Type.IsAssignableFrom() and contravariance gotcha

Friday, February 24, 2012 at 9:18 PM

I wanted to create an extension method on the class System.Type that would take another Type and return true if it is an interface implemented by the first Type. I thought this would be quick and easy. What I implemented did work most of the time. However I ran into a situation in which it returned an unexpected result, and it took me some time to figure out what was going on.

Here's the original implementation...
public static bool ImplementsInterface(this Type objectType, Type interfaceType) 
{ 
    if (!interfaceType.IsInterface)
        throw new ArgumentException("interfaceType is not an interface");
    return interfaceType.IsAssignableFrom(objectType);
}

It seems simple enough. So why doesn't it always behave?
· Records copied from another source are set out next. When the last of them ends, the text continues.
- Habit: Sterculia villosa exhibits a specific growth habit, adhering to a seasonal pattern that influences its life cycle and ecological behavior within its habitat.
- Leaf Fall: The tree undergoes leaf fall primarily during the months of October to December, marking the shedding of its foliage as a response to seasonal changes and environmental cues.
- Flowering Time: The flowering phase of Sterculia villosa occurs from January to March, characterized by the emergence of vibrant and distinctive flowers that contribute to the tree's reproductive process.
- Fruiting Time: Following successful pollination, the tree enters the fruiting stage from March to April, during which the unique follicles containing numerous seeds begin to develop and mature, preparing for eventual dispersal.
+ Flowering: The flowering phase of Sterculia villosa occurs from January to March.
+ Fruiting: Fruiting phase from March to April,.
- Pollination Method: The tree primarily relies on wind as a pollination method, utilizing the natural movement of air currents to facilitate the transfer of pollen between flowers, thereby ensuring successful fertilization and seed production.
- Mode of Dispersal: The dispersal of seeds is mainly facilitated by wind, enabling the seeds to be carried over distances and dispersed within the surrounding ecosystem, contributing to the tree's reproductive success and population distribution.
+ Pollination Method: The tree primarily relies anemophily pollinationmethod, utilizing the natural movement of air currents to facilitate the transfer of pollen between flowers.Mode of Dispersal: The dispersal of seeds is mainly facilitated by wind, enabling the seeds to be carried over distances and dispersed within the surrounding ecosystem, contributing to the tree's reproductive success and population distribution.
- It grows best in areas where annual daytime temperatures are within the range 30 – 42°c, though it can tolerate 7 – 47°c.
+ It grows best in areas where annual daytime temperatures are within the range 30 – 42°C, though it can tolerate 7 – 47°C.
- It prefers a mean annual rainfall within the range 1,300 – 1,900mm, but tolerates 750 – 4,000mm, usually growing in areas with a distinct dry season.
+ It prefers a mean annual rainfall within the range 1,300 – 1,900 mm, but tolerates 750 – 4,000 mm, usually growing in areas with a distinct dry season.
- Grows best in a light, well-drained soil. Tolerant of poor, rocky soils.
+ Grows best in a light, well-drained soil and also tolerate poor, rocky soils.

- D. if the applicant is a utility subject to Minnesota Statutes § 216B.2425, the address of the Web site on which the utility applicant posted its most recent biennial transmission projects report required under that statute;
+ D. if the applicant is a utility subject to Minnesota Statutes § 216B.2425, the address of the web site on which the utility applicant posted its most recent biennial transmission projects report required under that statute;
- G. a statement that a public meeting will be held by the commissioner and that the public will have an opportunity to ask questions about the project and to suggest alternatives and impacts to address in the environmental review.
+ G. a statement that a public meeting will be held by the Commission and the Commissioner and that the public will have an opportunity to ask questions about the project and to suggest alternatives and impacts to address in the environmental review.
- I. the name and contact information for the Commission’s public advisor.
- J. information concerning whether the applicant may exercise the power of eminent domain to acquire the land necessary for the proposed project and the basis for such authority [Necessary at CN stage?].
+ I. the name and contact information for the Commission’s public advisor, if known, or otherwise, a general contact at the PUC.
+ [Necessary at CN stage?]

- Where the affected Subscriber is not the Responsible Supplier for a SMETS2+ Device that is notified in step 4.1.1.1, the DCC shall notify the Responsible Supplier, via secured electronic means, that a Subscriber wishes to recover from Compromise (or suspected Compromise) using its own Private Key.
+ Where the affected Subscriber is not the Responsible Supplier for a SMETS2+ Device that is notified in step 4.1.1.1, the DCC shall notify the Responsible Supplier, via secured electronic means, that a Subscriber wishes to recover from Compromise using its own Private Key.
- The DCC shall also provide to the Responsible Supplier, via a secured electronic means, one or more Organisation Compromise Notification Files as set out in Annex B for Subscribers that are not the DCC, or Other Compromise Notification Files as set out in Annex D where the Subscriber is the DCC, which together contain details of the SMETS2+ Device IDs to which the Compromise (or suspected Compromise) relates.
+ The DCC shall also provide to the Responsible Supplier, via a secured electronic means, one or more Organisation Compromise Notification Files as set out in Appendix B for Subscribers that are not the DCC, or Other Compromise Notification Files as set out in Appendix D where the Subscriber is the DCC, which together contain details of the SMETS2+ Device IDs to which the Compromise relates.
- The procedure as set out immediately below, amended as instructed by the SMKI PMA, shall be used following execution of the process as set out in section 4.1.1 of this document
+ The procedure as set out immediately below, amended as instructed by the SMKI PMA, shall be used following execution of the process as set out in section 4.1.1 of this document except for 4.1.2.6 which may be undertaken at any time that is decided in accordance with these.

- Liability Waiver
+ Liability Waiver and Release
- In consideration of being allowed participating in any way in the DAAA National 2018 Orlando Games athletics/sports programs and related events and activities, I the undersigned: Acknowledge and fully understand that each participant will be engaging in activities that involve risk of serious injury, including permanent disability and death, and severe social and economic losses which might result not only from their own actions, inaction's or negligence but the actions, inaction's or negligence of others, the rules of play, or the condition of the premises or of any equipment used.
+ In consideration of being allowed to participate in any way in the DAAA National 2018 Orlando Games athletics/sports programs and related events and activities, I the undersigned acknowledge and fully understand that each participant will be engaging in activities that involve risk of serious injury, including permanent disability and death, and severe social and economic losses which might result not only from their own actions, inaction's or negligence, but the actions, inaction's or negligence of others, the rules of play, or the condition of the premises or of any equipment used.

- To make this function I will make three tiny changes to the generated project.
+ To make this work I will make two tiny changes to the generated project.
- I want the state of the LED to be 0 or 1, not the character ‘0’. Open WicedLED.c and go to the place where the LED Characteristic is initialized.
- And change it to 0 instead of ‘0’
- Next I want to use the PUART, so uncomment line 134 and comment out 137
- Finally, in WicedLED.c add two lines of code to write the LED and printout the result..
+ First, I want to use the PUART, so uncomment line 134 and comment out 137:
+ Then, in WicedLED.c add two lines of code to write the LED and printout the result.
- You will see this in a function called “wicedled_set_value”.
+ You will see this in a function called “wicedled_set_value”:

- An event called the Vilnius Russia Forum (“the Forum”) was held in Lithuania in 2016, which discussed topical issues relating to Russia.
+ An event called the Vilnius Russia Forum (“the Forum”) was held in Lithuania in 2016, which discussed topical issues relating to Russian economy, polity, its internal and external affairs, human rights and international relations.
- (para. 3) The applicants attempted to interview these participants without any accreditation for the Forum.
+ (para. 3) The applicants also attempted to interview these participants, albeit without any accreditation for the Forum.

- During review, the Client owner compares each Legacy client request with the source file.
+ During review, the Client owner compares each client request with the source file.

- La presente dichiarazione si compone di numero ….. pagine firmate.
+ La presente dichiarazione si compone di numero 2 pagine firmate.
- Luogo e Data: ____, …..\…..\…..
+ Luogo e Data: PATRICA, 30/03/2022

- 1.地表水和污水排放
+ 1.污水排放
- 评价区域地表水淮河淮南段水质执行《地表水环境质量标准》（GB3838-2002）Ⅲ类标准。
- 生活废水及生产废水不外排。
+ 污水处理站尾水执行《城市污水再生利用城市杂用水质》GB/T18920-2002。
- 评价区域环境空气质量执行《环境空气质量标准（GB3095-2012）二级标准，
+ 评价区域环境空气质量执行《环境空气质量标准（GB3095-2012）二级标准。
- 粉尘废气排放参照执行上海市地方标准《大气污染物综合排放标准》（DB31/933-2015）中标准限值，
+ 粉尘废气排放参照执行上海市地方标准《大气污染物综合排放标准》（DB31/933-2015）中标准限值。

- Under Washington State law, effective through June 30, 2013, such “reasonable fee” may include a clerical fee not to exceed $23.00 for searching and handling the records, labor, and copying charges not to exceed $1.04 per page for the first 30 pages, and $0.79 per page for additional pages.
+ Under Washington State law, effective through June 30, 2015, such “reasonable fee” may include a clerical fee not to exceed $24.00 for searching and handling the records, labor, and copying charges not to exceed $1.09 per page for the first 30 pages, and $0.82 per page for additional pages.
Say we have a Manager class that inherits Person, and we want to compare two Person references using an EqualityComparer. And, for the sake of argument, we have a myComparer whose type we are unsure of. So we need to check if it can compare Person objects...
bool isValidComparer = myComparer.GetType()
    .ImplementsInterface(typeof(IEqualityComparer<Person>));

If myComparer were a EqualityComparer<Manager> I would expect the above code to return true, because IEqualityComparer<T> is contravariant for T. (ie: it should accept anything of type T or less derived.) But it returns false. It seems that IsAssignableFrom returns false when executing it on a concrete type against a contravariant interface type. I don't understand why this is the case, and it's not important enough for me to go digging into the CLR specifications. But if anyone wants to enlighten me, I'm all ears.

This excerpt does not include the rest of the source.